In the OO case, there is also an object in memory that is supposed to be a mirror of the DB object. Just rolling back the value of the object in the DB, which is straightforward, is only half the story. If a transaction is rolled back in the DB, so that in effect, no changes were ever made to the DB, it is still the case that the corresponding in-memory objects may reflect the updated values. The in-memory objects can be simply and automatically rolled back once the undos have been done to the DB (cache) by doing load operations for each one. A load operation for an object is the inverse of the store operation we have been discussing up to this point. A load simply sets the in-memory value to the value in the DB (cache). This would require no intervention by the application programmer. Since ACID transactions are supported, rolling back an in-memory value will not corrupt other transactions that refer to it, because isolation and serializability are maintained. In this scheme, if the application alters an in-memory object after its last store to the DB, the application must not assume that the in-memory value will be maintained, because an abort may occur. In another approach, if the transaction requests a rollback it would have to manage the rollback of the in-memory values itself. As in all databases, in-memory values in OODB systems will be lost in a crash, so that the only true record of the system state is the one recorded durably on disk.
In crash recovery, all memory state is lost, so redos are simply applied to the DB itself by traversing the log in the forward direction.
In dynamic languages such as Lisp, where introspection is available to analyze types at runtime, it is possible to do certain types of optimization. For example, it is not efficient to produce full log records for tiny objects such as single list cells (cons cells in Lisp).

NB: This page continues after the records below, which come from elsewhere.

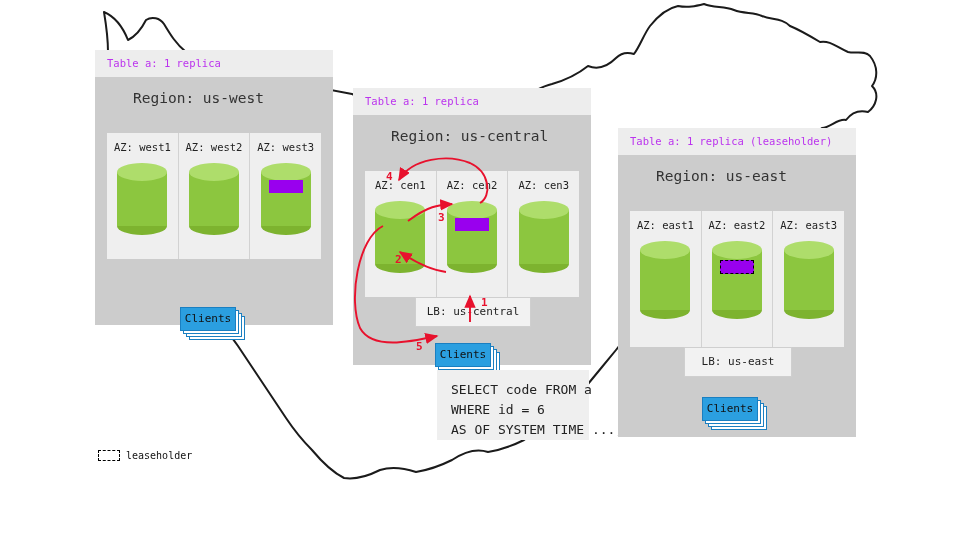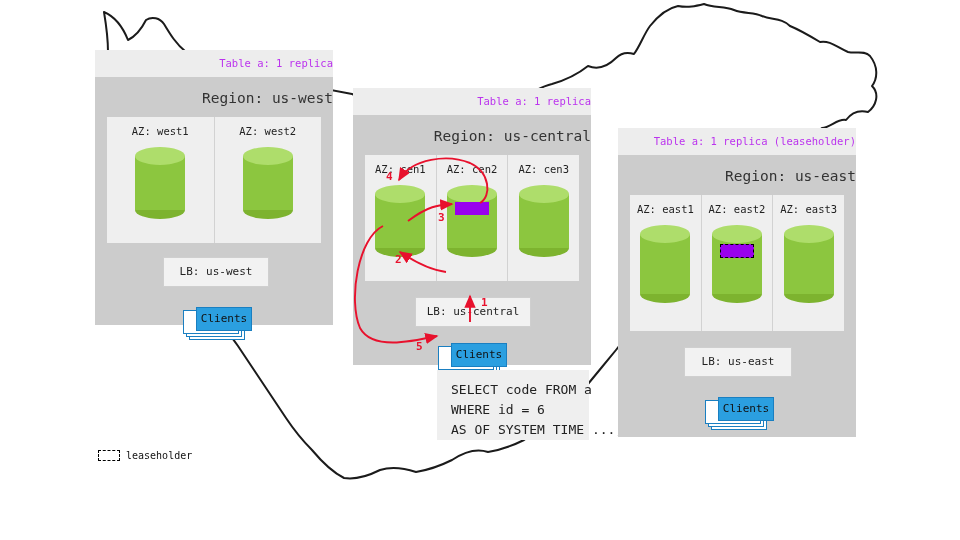"Table a: 1 replica" .region { text-align: right -> none }
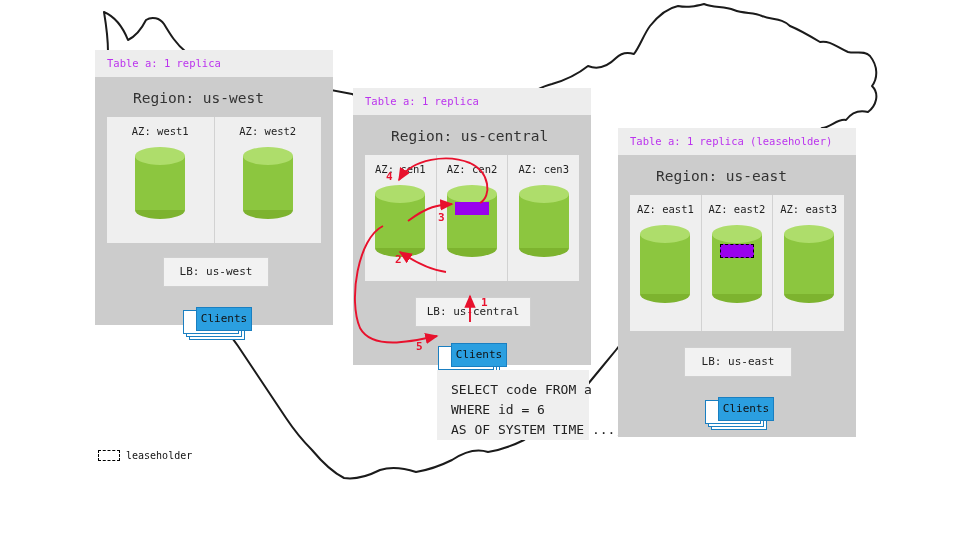"AZ: west1" .az-row { margin: 0 12px -> 16px 12px }
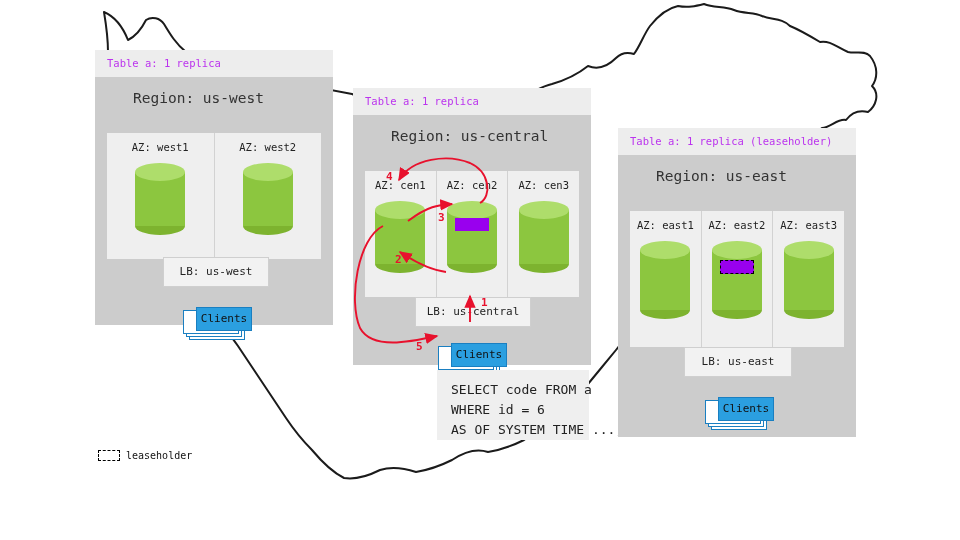"AZ: west3" div.az-cell { html: none -> <div> <div>AZ: west3</div> <div> <div></div> <div></div> <div></div> <div></div> </div> </div> }
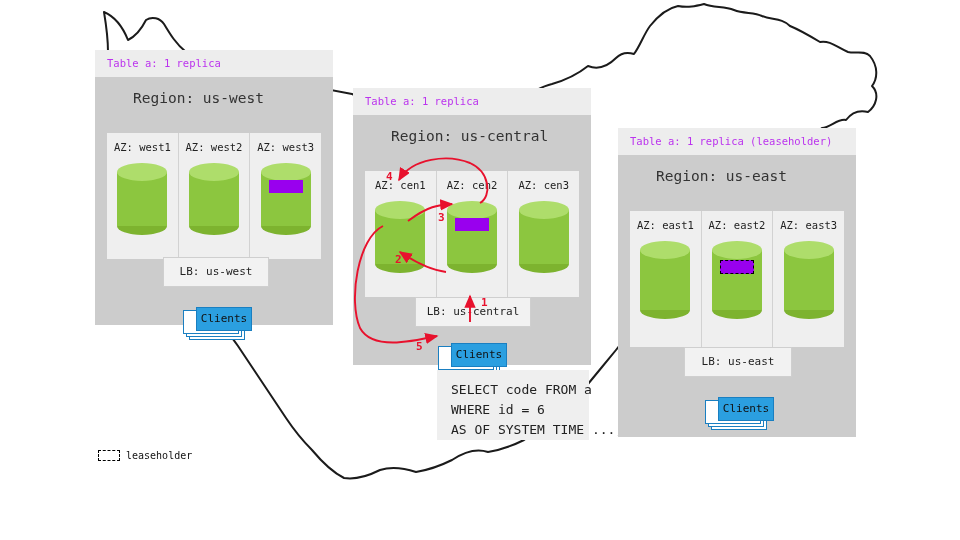"LB: us-west" div.lb { html: <div>LB: us-west</div> -> none }
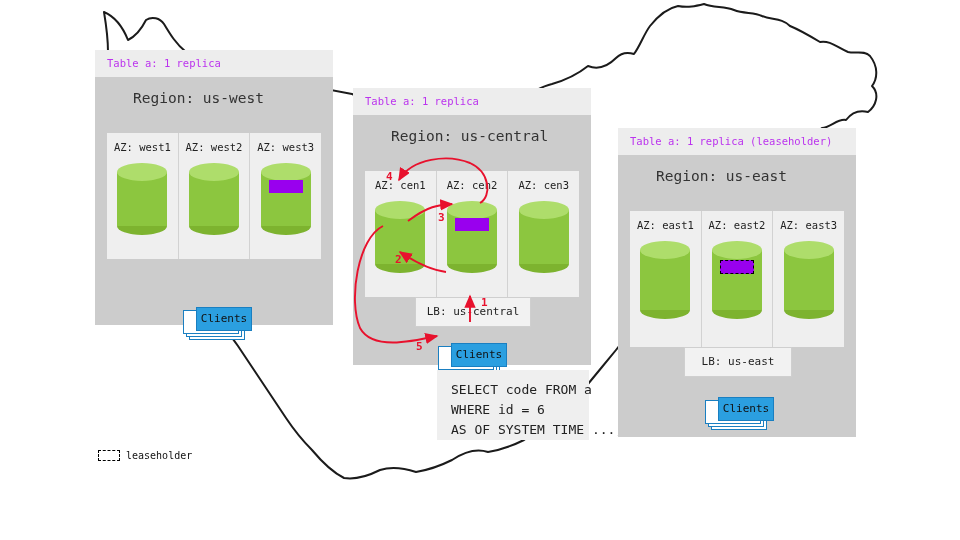"Clients" .clients .front { left: 16px -> 0 }
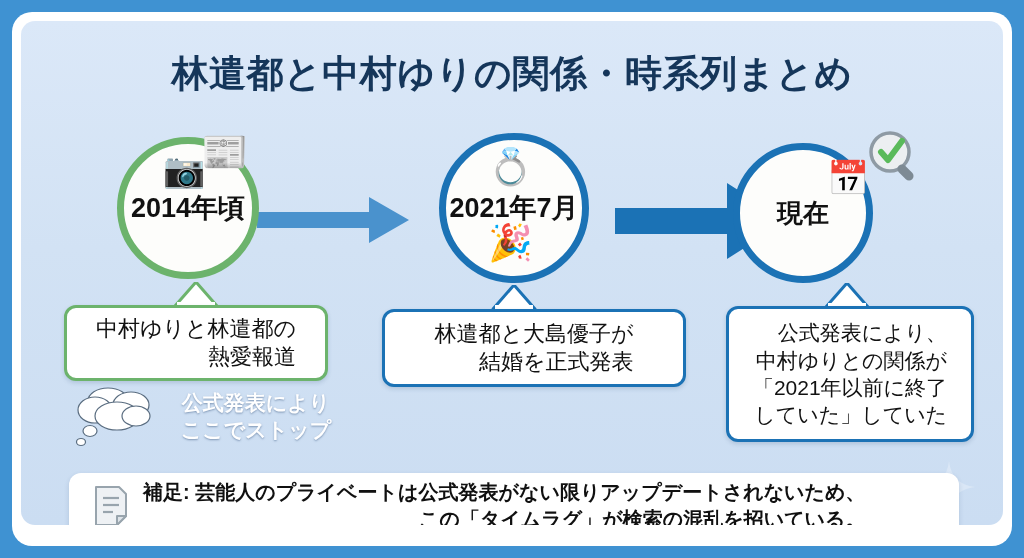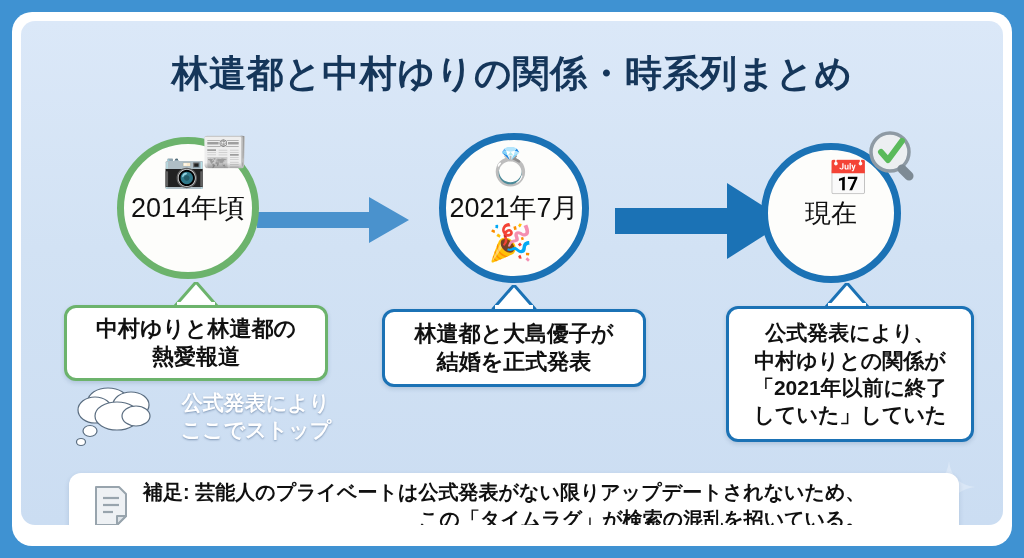"2014年頃" .node-label { font-weight: normal -> bold }
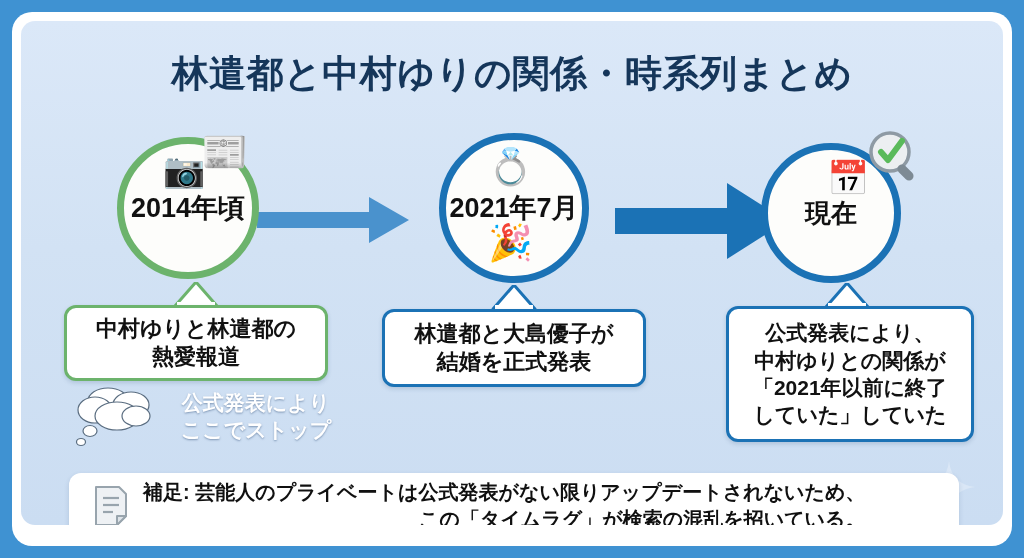"現在" div.node-circle { left: 740px -> 712px }
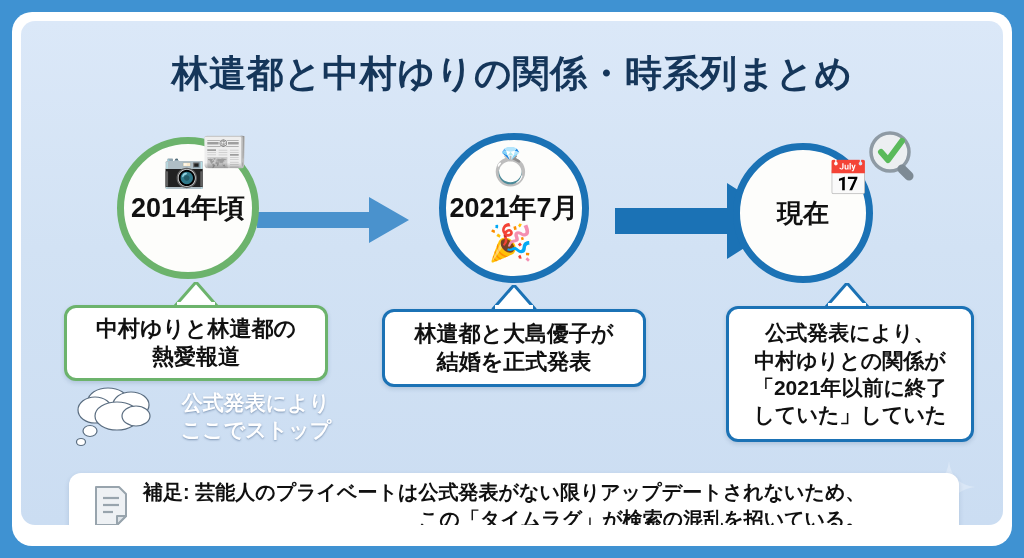"中村ゆりと林遣都の" .info-box { font-weight: bold -> normal; text-align: center -> right }
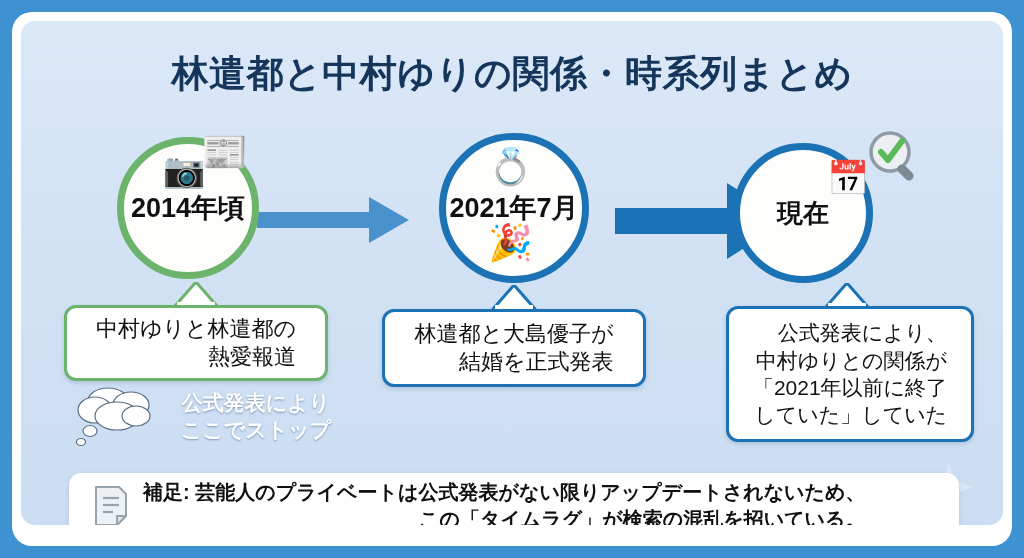"林遣都と大島優子が" div.info-box { width: 264px -> 304px }
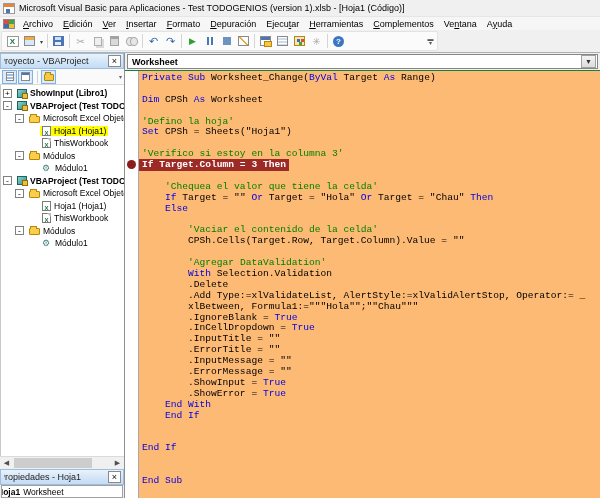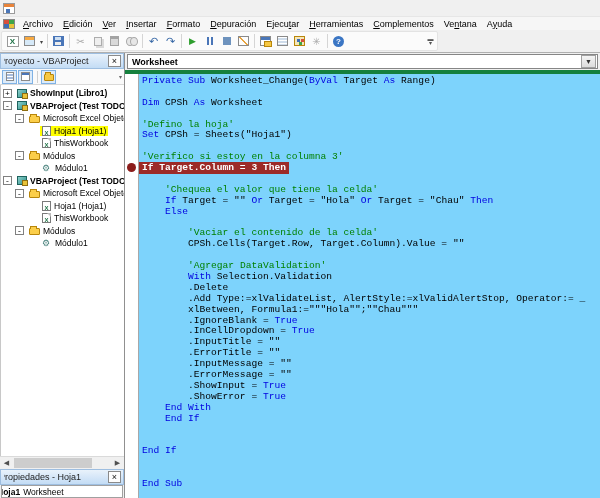"Microsoft Visual Basic para Aplicaciones" span.title-text { html: none -> <span>Microsoft Visual Basic para Aplicaciones - Test TODOGENIOS (version 1).xlsb - [Hoja1 (Código)]</span> }
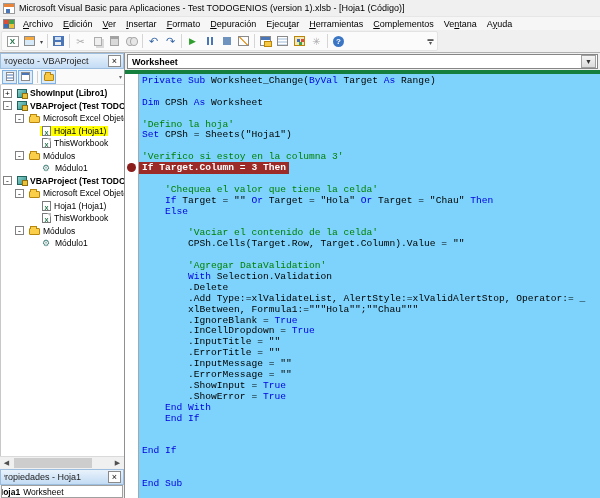"Private Sub Worksheet_Change(ByVal" .code-area { background: #7dd3fc -> #fdba74; border-top: 4px solid #15803d -> 1px solid #15803d }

So if the system is storing a list, it could be done with a single custom log record. There is also the question of which list items may have been updated. Similarly, if a store is done of a very large vector in which only a few items have been changed, a more efficient image could be constructed of just the altered items, rather than a copy of the large vector, most of whose items are unchanged. Some OODB systems support specialized accessors so that it is possible to store an item in an array in the persistent DB without dealing with the entire array. Again, specialized log records could be introduced for this.